_RECORDS TO PROCESS_
★ ★ ★ ★ ★

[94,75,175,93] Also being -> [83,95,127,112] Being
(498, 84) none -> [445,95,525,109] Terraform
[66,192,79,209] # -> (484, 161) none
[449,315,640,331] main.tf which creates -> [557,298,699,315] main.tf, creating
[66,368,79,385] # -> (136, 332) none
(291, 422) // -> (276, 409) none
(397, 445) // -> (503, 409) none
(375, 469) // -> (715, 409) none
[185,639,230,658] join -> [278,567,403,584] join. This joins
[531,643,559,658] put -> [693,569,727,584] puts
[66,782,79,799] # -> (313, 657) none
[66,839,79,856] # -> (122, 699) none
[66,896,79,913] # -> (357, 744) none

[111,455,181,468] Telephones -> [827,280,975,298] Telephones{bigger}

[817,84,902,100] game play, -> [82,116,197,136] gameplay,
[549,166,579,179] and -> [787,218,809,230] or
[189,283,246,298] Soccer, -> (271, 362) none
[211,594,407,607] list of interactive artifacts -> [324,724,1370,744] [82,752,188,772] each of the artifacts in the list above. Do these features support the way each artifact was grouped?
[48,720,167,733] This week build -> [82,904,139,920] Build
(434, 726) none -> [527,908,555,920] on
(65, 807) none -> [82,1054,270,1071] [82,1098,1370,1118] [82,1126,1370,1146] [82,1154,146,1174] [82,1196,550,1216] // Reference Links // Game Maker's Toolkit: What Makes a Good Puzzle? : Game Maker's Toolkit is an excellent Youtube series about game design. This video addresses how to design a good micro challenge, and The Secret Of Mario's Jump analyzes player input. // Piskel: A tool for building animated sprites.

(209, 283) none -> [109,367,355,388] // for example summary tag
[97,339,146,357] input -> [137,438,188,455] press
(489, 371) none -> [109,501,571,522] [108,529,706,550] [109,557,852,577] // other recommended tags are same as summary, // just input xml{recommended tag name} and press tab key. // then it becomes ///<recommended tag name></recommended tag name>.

★ ★ ★ ★ ★

_HOW TO COMPLETE THIS TASK_
Return only the lines between the one holding "(498, 84) none -> [445,95,525,109] Terraform" and the one holding "[817,84,902,100] game play, ->", inclusive, exactly as they appear above.

_TASK SOLUTION_
(498, 84) none -> [445,95,525,109] Terraform
[66,192,79,209] # -> (484, 161) none
[449,315,640,331] main.tf which creates -> [557,298,699,315] main.tf, creating
[66,368,79,385] # -> (136, 332) none
(291, 422) // -> (276, 409) none
(397, 445) // -> (503, 409) none
(375, 469) // -> (715, 409) none
[185,639,230,658] join -> [278,567,403,584] join. This joins
[531,643,559,658] put -> [693,569,727,584] puts
[66,782,79,799] # -> (313, 657) none
[66,839,79,856] # -> (122, 699) none
[66,896,79,913] # -> (357, 744) none

[111,455,181,468] Telephones -> [827,280,975,298] Telephones{bigger}

[817,84,902,100] game play, -> [82,116,197,136] gameplay,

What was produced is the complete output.